当てもなく、ただひたすらに森の中をさまよう。木の根につまずき、泥に足を取られ、木の枝で頬を引っ掻きながら、それでもリリィは歩き続けた。どれくらい時間が経っただろうか。雨が、ぽつり、ぽつりと降り始め、あっという間に本降りになった。
「もう……どうしたらいいの……」
冷たい雨に打たれ、体力も気力も尽き果てそうになった時、リリィの震える声が森の静寂に虚しく溶けていく。
「私なんて……いない方が、みんな幸せなの……かな……」
絶望が、黒い霧のようにリリィの心を覆い尽くそうとした、その瞬間。
ふと、目の前に小さな祠が姿を現した。古びてはいるが、どこか神聖な雰囲気を漂わせている。雨風を凌ぐには十分そうだ。リリィは、まるで何かに吸い寄せられるように、ふらふらと祠の中へと足を踏み入れた。
祠の中は薄暗く、ひんやりとした空気が漂っていた。そして、その中央。苔むした石の台座の上に、一本の「鞘」が静かに置かれていた。
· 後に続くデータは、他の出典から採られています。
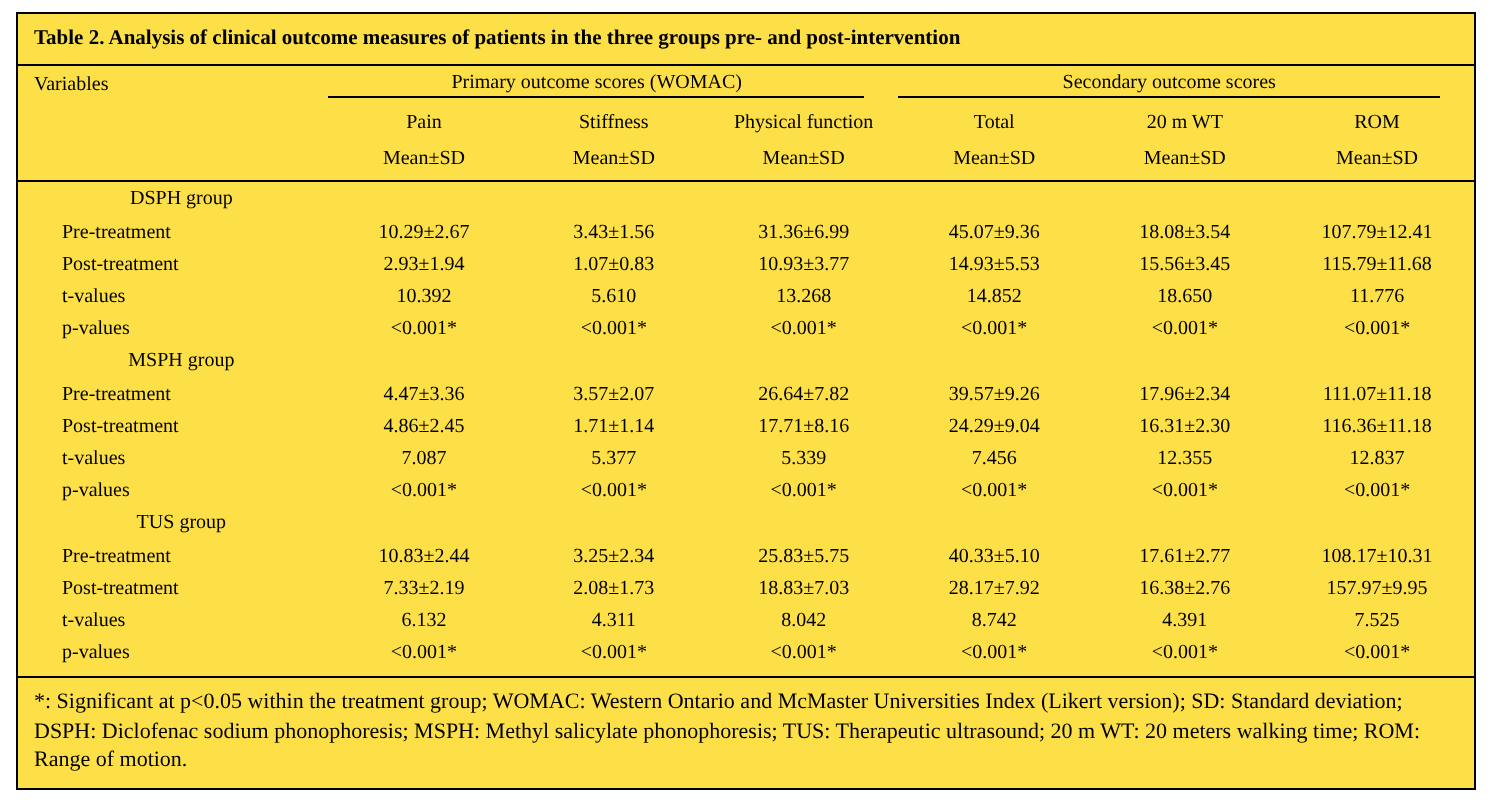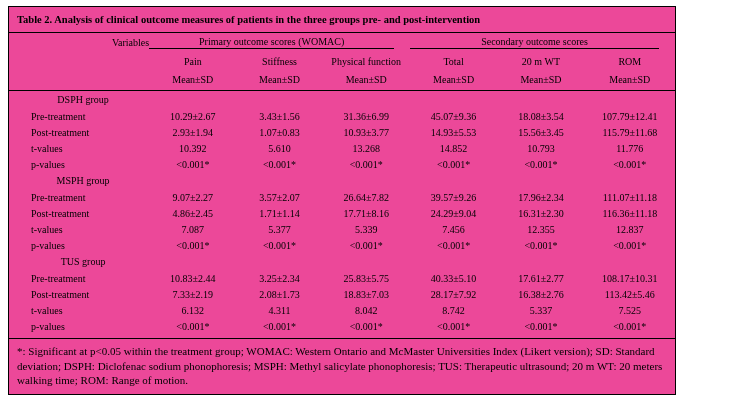--- a/index.html
+++ b/index.html
@@ -23,10 +23,10 @@
     position: absolute;
     left: 8px;
     top: 6px;
-    width: 668px;
+    width: 730px;
     box-sizing: border-box;
     border: 1px solid #000000;
-    background: #ec4899;
+    background: #fde047;
   }
   .caption {
     font-size: 10.5px;

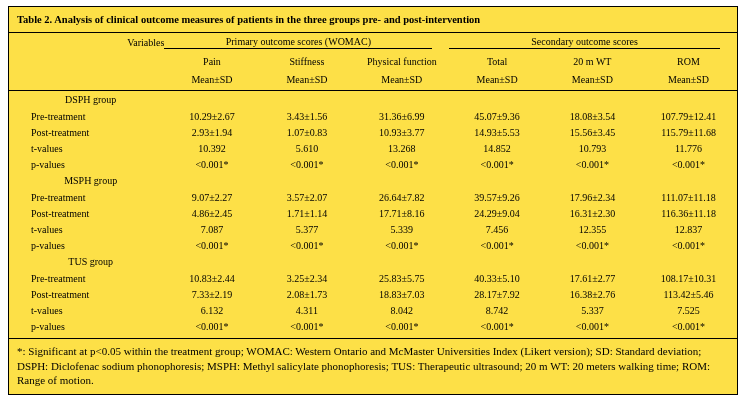--- a/index.html
+++ b/index.html
@@ -49,7 +49,7 @@
   }
   .c-var {
     width: 152px;
-    text-align: right;
+    text-align: left;
     padding-left: 8px !important;
   }
   .col-cell {

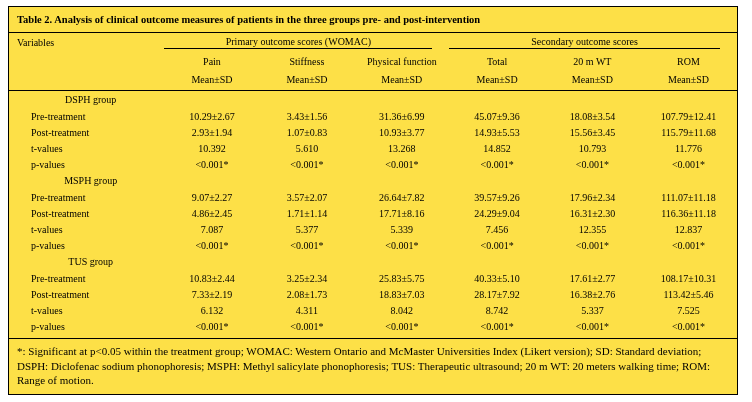--- a/index.html
+++ b/index.html
@@ -182,7 +182,7 @@
           <td class="col-cell">5.610</td>
           <td class="col-cell">13.268</td>
           <td class="col-cell">14.852</td>
-          <td class="col-cell">10.793</td>
+          <td class="col-cell">18.650</td>
           <td class="col-cell">11.776</td>
         </tr>
         <tr class="data-row">

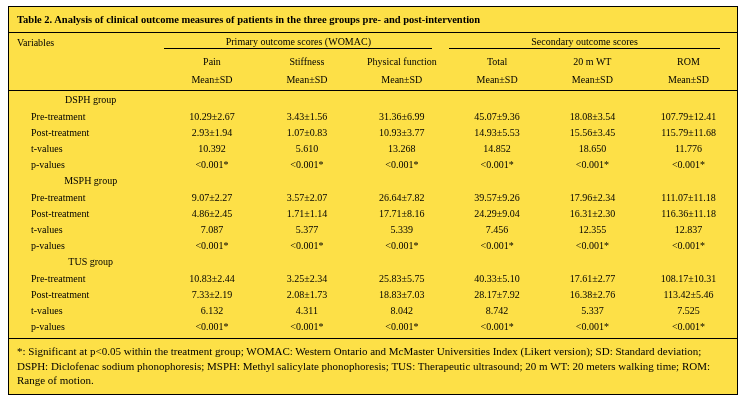--- a/index.html
+++ b/index.html
@@ -206,7 +206,7 @@
         </tr>
         <tr class="data-row">
           <td class="c-var indent">Pre-treatment</td>
-          <td class="col-cell">9.07±2.27</td>
+          <td class="col-cell">4.47±3.36</td>
           <td class="col-cell">3.57±2.07</td>
           <td class="col-cell">26.64±7.82</td>
           <td class="col-cell">39.57±9.26</td>

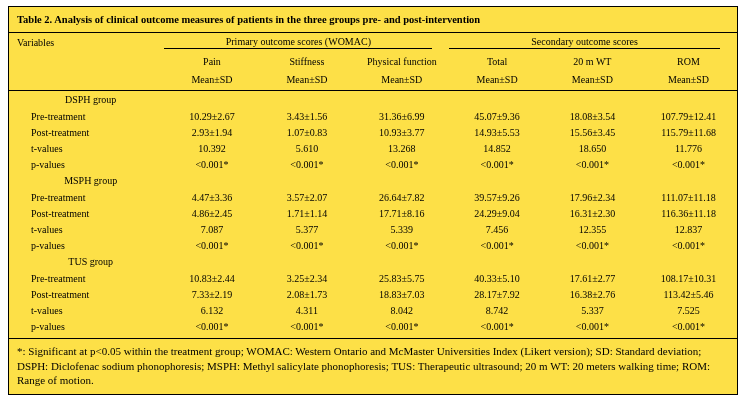--- a/index.html
+++ b/index.html
@@ -266,7 +266,7 @@
           <td class="col-cell">18.83±7.03</td>
           <td class="col-cell">28.17±7.92</td>
           <td class="col-cell">16.38±2.76</td>
-          <td class="col-cell">113.42±5.46</td>
+          <td class="col-cell">157.97±9.95</td>
         </tr>
         <tr class="data-row">
           <td class="c-var indent">t-values</td>

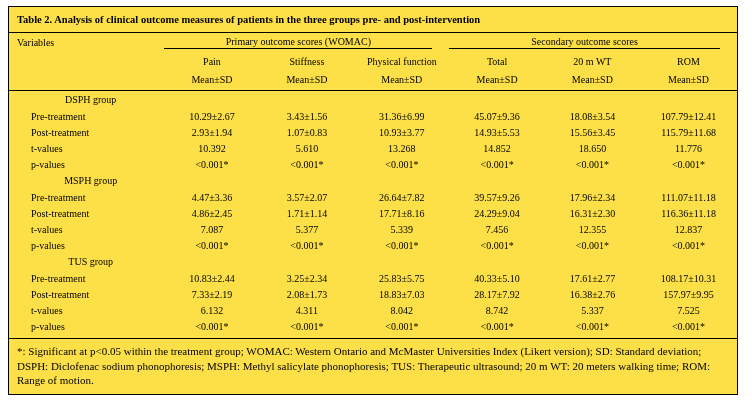--- a/index.html
+++ b/index.html
@@ -274,7 +274,7 @@
           <td class="col-cell">4.311</td>
           <td class="col-cell">8.042</td>
           <td class="col-cell">8.742</td>
-          <td class="col-cell">5.337</td>
+          <td class="col-cell">4.391</td>
           <td class="col-cell">7.525</td>
         </tr>
         <tr class="data-row">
それは、一目でただならぬものと分かる美しい鞘だった。黒檀のような深い色合いの木地に、銀細工と思しき繊細な文様が施され、所々には青白い宝石のようなものが埋め込まれている。古びてはいるものの、その気品と存在感は圧倒的で、まるでそれ自体が意志を持っているかのように、微かな光を放っているようにも見えた。
「きれい……」
リリィは無意識のうちに、そう呟いていた。そして、まるで何かに導かれるように、震える手をそっと鞘へと伸ばす――。
指先が、冷たく滑らかな鞘の表面に触れた、その瞬間。
──ようやく見つけました。我が“主”よ。
頭の中に直接、凛とした、それでいてどこか温かみのある美しい女性の声が響き渡った。
「え……!?」
リリィは驚きと混乱で目を見開き、思わず声を上げた。周囲を見渡すが、誰の姿もない。気のせい……?
だが、声ははっきりと続いた。
──ふむ……これはまた……凄まじいほどの『厄』をその身に纏っていますね。ですが、同時に……計り知れないほどの『何か』も感じます。
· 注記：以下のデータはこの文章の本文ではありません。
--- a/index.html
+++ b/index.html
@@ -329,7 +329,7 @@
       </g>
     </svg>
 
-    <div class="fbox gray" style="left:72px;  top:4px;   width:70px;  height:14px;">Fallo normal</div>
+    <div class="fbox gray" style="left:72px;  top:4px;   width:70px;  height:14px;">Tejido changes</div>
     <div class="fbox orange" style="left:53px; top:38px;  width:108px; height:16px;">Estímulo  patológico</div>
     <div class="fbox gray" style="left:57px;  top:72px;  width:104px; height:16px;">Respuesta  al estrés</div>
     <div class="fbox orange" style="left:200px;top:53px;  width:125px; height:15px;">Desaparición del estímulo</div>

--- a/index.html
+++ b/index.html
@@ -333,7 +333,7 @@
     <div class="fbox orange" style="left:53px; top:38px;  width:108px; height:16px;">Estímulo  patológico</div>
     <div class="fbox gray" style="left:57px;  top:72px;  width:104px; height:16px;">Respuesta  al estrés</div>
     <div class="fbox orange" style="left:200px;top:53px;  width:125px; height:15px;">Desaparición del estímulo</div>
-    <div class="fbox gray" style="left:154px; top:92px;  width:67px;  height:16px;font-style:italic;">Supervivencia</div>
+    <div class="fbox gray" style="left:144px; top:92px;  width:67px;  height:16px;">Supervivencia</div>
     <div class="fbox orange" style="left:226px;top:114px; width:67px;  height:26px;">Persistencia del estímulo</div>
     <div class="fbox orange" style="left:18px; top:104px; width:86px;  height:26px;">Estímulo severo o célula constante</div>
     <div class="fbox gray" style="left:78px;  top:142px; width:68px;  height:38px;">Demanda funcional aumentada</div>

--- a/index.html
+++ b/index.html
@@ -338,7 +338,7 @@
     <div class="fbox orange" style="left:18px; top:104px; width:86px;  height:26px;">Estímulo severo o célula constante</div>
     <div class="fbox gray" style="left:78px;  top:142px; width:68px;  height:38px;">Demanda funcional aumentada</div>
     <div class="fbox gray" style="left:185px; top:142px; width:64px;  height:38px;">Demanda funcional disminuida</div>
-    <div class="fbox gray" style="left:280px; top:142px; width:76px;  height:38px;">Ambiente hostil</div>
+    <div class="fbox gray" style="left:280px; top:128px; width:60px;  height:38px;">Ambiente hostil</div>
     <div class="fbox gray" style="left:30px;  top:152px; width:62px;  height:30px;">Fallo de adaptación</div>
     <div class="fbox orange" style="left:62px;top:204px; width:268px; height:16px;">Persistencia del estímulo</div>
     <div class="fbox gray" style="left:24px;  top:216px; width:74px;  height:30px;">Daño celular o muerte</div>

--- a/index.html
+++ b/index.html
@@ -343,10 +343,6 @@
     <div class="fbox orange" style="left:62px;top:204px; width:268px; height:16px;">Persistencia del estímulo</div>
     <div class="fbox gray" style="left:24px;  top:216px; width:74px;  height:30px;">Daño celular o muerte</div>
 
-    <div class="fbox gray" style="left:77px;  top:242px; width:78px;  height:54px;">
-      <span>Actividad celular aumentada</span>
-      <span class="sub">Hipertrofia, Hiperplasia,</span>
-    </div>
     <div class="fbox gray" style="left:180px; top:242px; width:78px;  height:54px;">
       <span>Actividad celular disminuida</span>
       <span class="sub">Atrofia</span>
声の主は、まるで心底楽しんでいるかのように、そう言った。そして、リリィの心を見透かすように、力強く、しかし優しく語りかける。
──歓迎します、リリアナ。あなたのその『不運』、私と一緒なら、世界を救う『力』になるかもしれませんよ?
リリィは、ただ呆然と鞘を見つめていた。信じられない言葉だった。自分のこの忌まわしい不運が、力になる? 世界を救う? そんなこと、ありえるのだろうか?
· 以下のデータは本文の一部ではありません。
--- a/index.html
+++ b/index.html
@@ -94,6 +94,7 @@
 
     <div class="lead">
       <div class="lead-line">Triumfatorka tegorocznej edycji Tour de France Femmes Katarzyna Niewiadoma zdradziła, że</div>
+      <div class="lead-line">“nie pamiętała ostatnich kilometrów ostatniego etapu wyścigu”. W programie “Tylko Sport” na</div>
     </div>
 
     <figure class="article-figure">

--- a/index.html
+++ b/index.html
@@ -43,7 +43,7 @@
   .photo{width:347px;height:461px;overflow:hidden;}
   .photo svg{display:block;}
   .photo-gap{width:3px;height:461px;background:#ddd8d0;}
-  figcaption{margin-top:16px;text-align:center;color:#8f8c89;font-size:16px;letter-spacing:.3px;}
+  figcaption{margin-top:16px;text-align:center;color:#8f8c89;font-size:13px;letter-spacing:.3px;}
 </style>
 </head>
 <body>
降り続いていた雨は、いつの間にか止んでいた。祠の入り口から、雲間を割って一筋の陽光が差し込み、まるでスポットライトのようにリリィと鞘を照らし出している。
その光の中で、鞘は一層神秘的な輝きを増しているように見えた。
リリィの不運な人生が、今、大きな転機を迎えようとしていた。